◆ **MATERIAL PROVIDED**
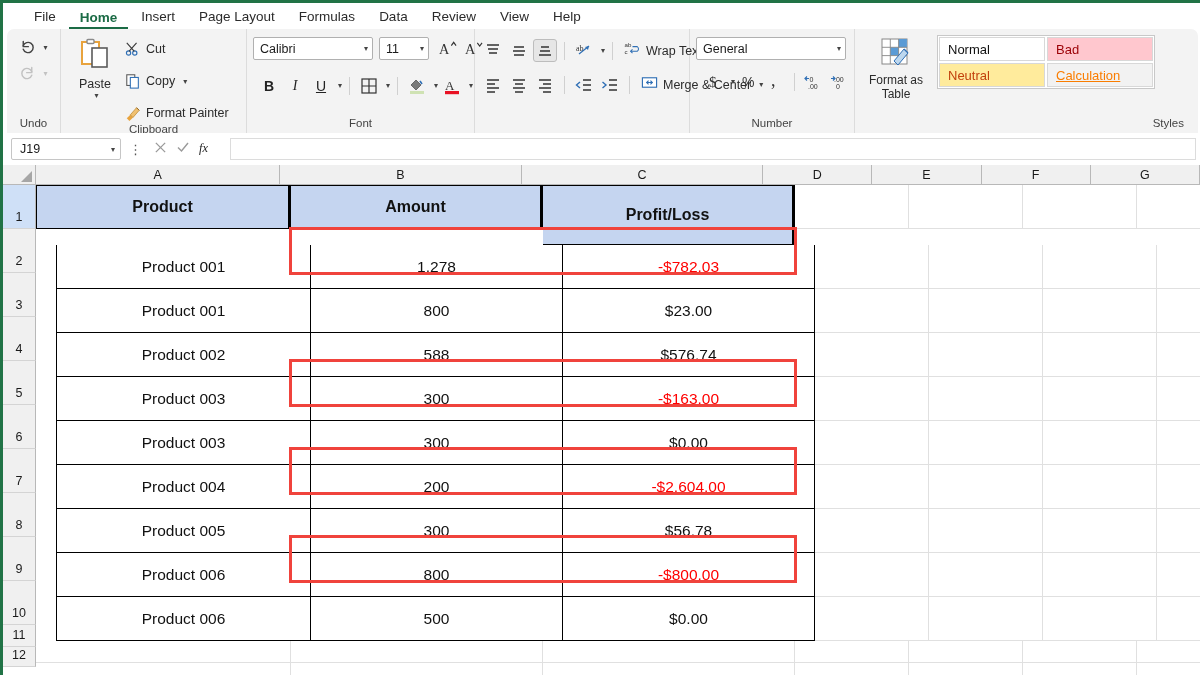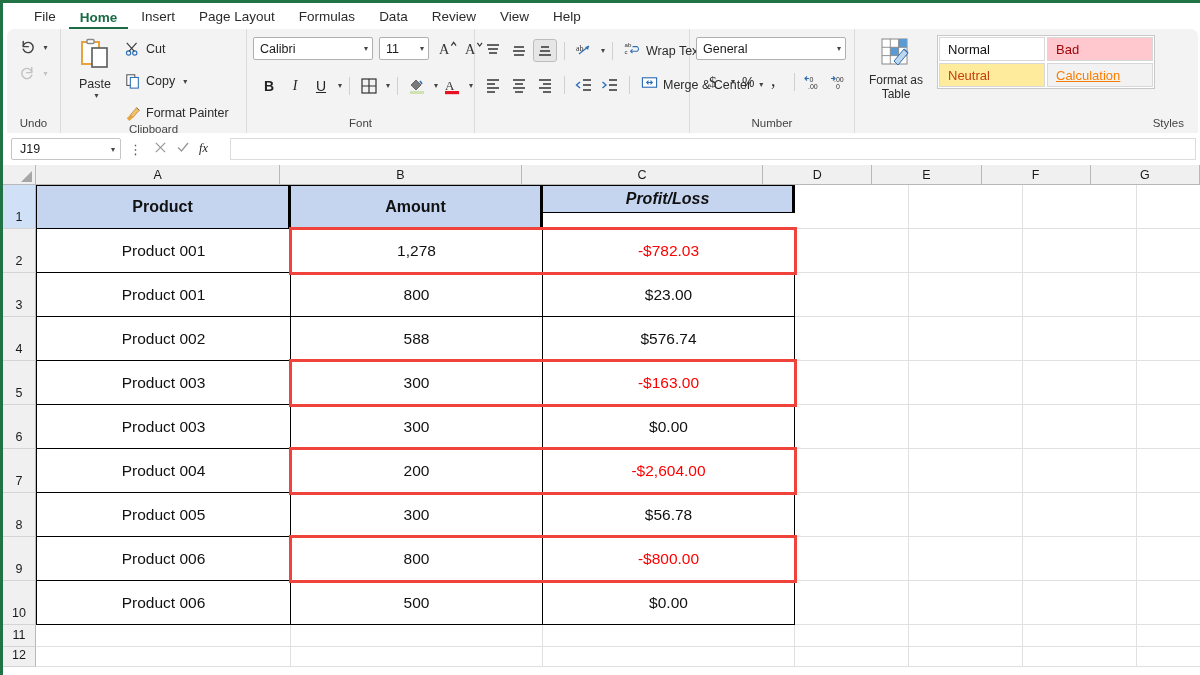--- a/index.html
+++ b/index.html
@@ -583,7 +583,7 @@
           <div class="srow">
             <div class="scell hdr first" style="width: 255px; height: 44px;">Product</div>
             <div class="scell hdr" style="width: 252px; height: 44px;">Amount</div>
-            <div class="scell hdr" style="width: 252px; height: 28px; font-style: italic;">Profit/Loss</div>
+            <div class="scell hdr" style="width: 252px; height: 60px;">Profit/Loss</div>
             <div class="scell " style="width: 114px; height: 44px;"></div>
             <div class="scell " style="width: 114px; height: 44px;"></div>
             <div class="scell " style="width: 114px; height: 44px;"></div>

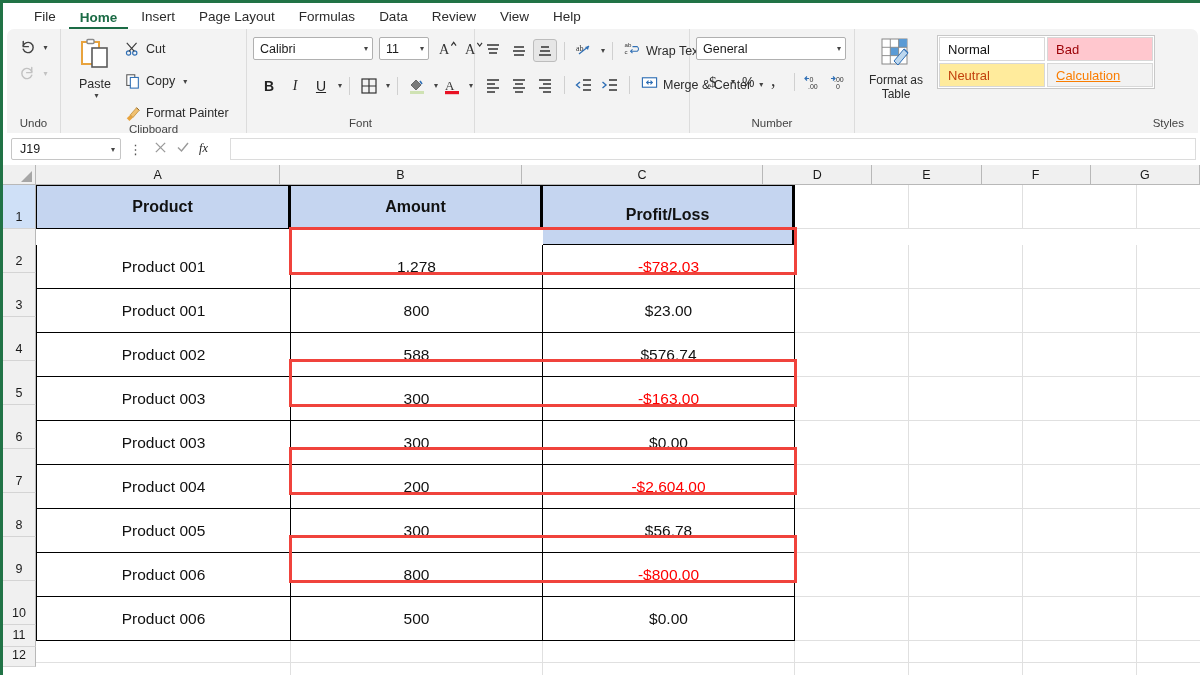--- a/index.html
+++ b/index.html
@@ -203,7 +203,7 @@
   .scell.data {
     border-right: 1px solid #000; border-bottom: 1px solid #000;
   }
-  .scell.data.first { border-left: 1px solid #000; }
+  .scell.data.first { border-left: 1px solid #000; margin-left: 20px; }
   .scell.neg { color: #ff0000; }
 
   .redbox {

◆ **ASSIGNMENT**
Go through the listing and say how many lines contain the string "left", offering only the number.

◆ **ANSWER SECTION**
2